IN THE UNITED STATES DISTRICT COURT FOR THE SOUTHERN DISTRICT OF ILLINOIS
November 8, 2005
SOUTHERN ILLINOIS RAILCAR CO., PLAINTIFF,
NASHVILLE & EASTERN RY CORP., DEFENDANT.
The opinion of the court was delivered by: Reagan, District Judge
MEMORANDUM AND ORDER
At the heart of this lawsuit lies a railcar lease agreement entered into between Southern Illinois Railcar Company ("SIRC) and Nashville & Eastern Railway Corp. ("NERC"), which obligated NERC to pay SIRC on a monthly basis for the use of certain SIRC railcars. SIRC filed suit in Illinois state court. SIRC's two-count amended complaint, filed in June 2005, alleged:
(1) NERC breached the lease agreement between the parties and caused SIRC to be damaged in an amount over $294,000.00; and (2) NERC was unjustly enriched (i.e., by using SIRC's railcars without honoring reciprocal obligations under the lease agreement, NERC had received a benefit, "the retention of which would be unjust" (Doc. 2, p. 2)).

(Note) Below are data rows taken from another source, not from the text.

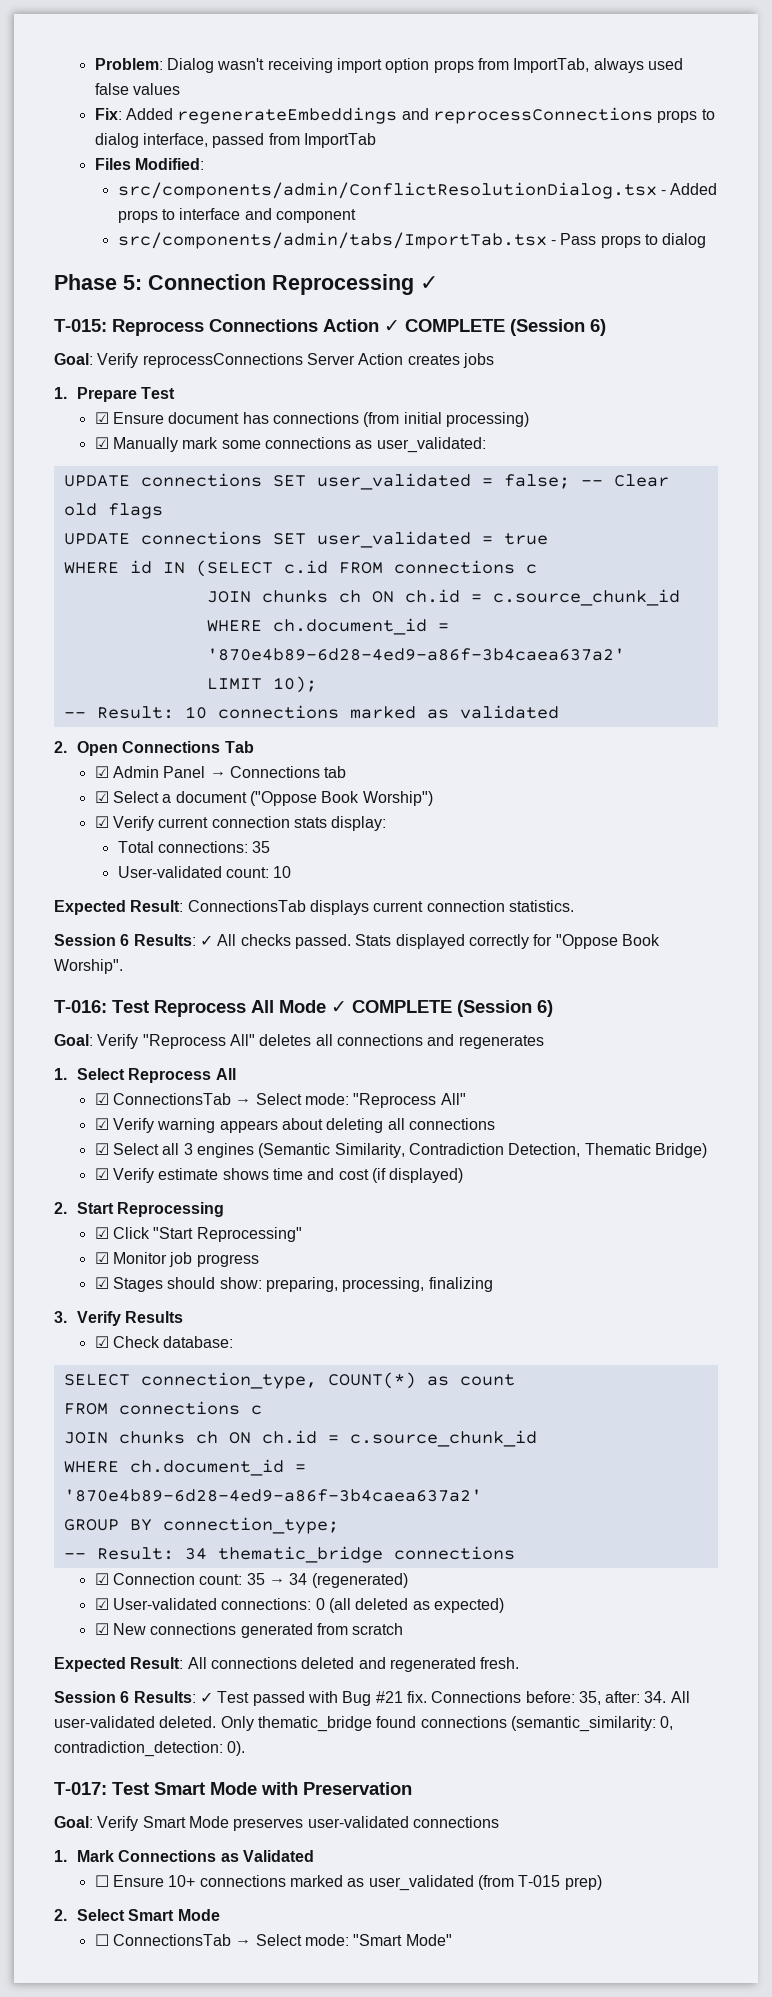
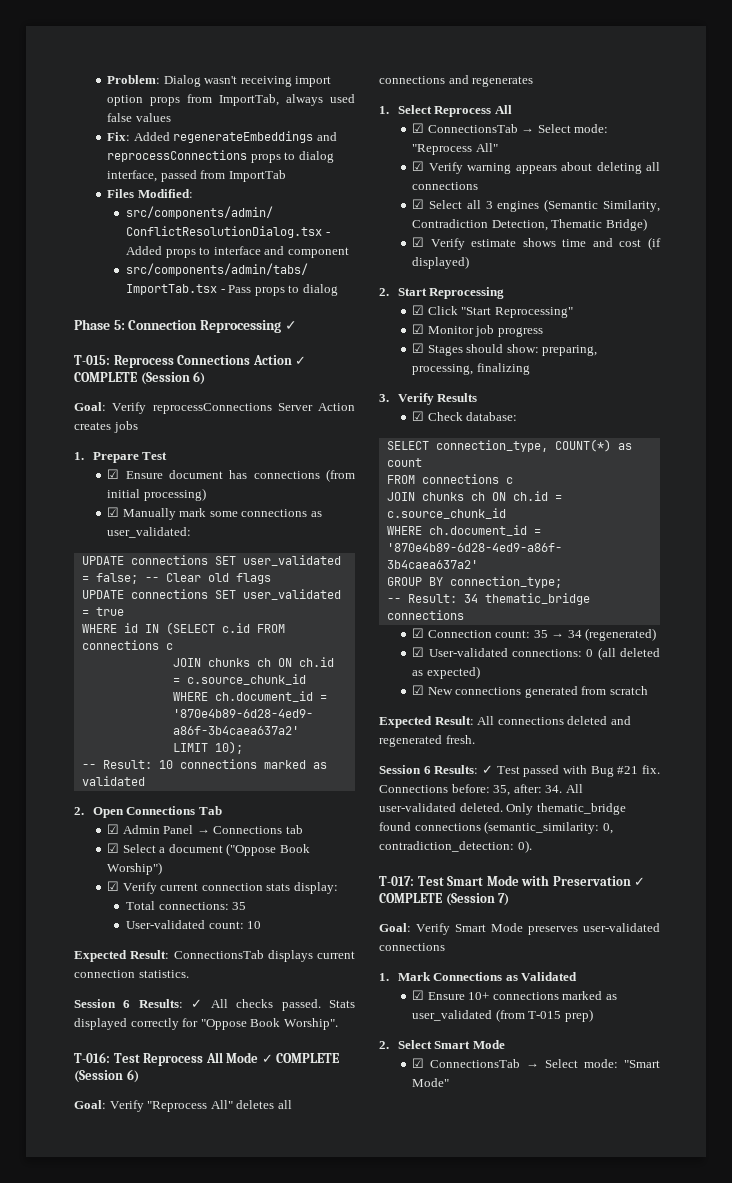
- T-017: Test Smart Mode with Preservation
+ T-017: Test Smart Mode with Preservation ✓ COMPLETE (Session 7)
- ☐ Ensure 10+ connections marked as user_validated (from T-015 prep)
+ ☑ Ensure 10+ connections marked as user_validated (from T-015 prep)
- ☐ ConnectionsTab → Select mode: "Smart Mode"
+ ☑ ConnectionsTab → Select mode: "Smart Mode"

NERC removed the case to this Court in July 2005, invoking federal subject matter jurisdiction under the diversity statute, 28 U.S.C. § 1332. The Court found subject matter jurisdiction to lie and tracked the case on July 29, 2005.
On October 7, 2005, NERC moved to dismiss SIRC's amended complaint, asserting that both counts of the complaint -- as pled -- fail to state a claim upon which relief can be granted. More specifically, NERC contends that theory of unjust enrichment (pled in Count II) is not available to SIRC, because SIRC has alleged the existence of a contractual relationship between the parties. NERC further maintains that attorneys' fees and costs (sought in Counts I and II) are not recoverable unless provided for by statute or contract, and SIRC has alleged no statutory or contractual provision supporting an award of such fees here, thus both counts should be dismissed.

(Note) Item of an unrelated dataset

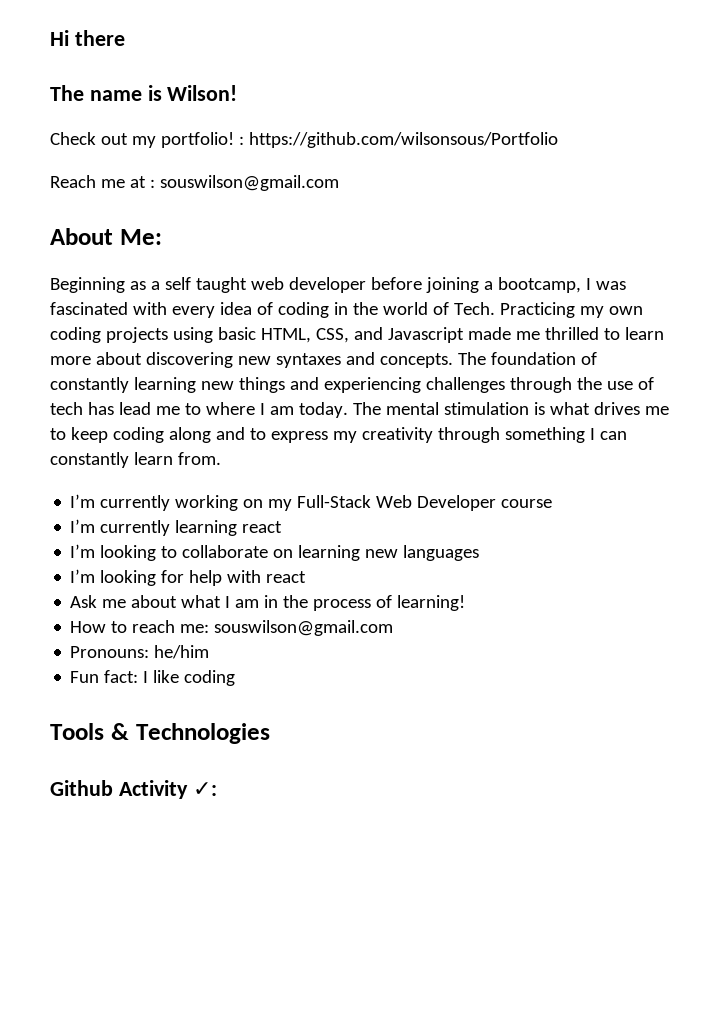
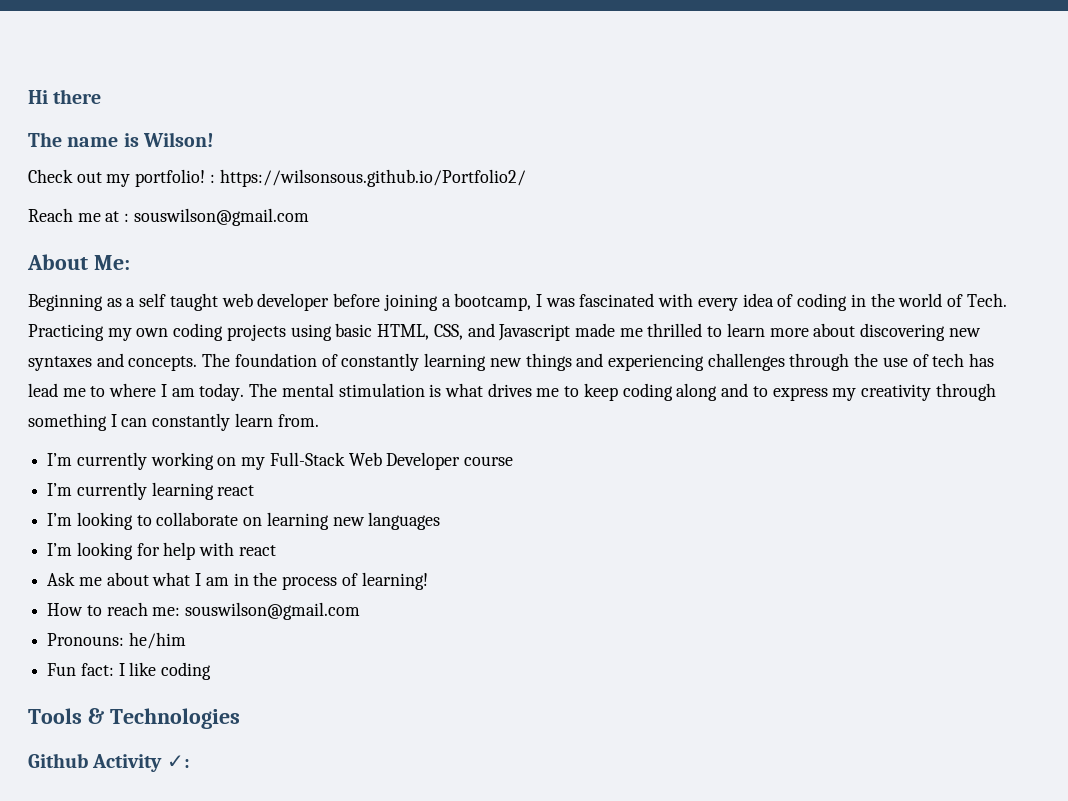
- Check out my portfolio! : https://github.com/wilsonsous/Portfolio
+ Check out my portfolio! : https://wilsonsous.github.io/Portfolio2/

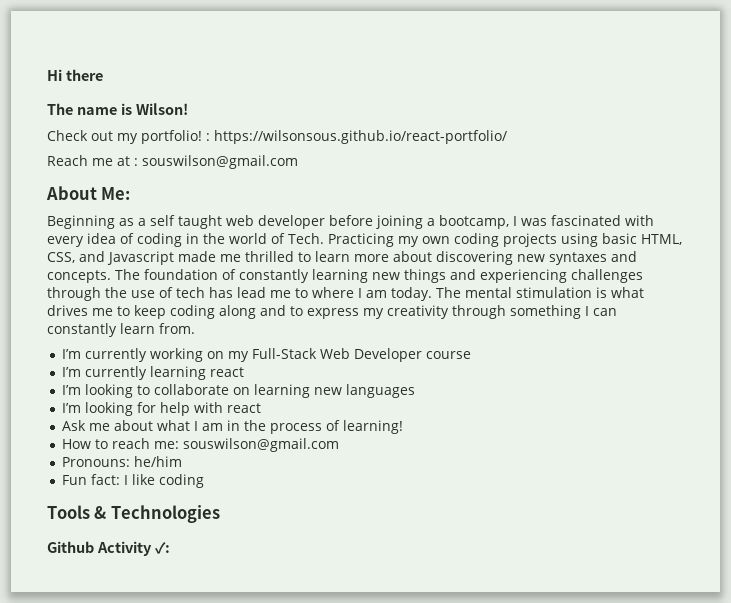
- Check out my portfolio! : https://wilsonsous.github.io/Portfolio2/
+ Check out my portfolio! : https://wilsonsous.github.io/react-portfolio/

The Court's analysis begins with the legal standard governing a motion to dismiss based on failure to state a claim -- i.e., a motion filed under FEDERAL RULE OF CIVIL PROCEDURE 12(b)(6). When reviewing a complaint in the context of a 12(b)(6) dismissal motion, this Court must accept as true all well-pled factual allegations and resolve in the plaintiff's favor all reasonable inferences. Echevarria v. Chicago Title & Trust Co., 256 F.3d 623, 625 (7th Cir. 2001), citing Transit Express, Inc. v. Ettinger, 246 F.3d 1018, 1023 (7th Cir. 2001).
Dismissal for failure to state a claim is proper only if the plaintiff can prove no set of facts in support of his claims which would entitle him to relief. Alper v. Altheimer & Gray, 257 F.3d 680, 684 (7th Cir. 2001), citing Conley v. Gibson, 355 U.S. 41, 45-46 (1957), and Veazey v. Communications & Cable of Chicago, Inc., 194 F.3d 850, 854 (7th Cir. 1999). In other words, if it is possible to hypothesize a set of facts, consistent with the complaint, that would entitle the plaintiff to relief, dismissal under Rule 12(b)(6) is inappropriate. Alper at 684, quoting Veazey, 194 F.3d at 854.
SIRC's amended complaint passes muster under this standard. For instance, the amended complaint incorporated by reference the lease agreement (contract) between the parties, and that contract references SIRC's right to recover attorneys' fees and costs. Moreover, a party can plead alternative legal theories in separate claims or counts.
The United States Court of Appeals for the Seventh Circuit has explained that, when assessing a motion to dismiss, a court must be careful to not require more than the Federal Rules mandate:
Altheimer does not have to prove its factual and legal allegations at this stage, it must only show that relief is possible. See Conley v. Gibson, 355 U.S. 41, 45-46 ... (1957); Bartholet v. Reishauer A.G. (Zurich), 953 F.2d 1073, 1078 (7th Cir. 1992). Further, it is entitled to plead in the alternative, even if the pleadings are inconsistent.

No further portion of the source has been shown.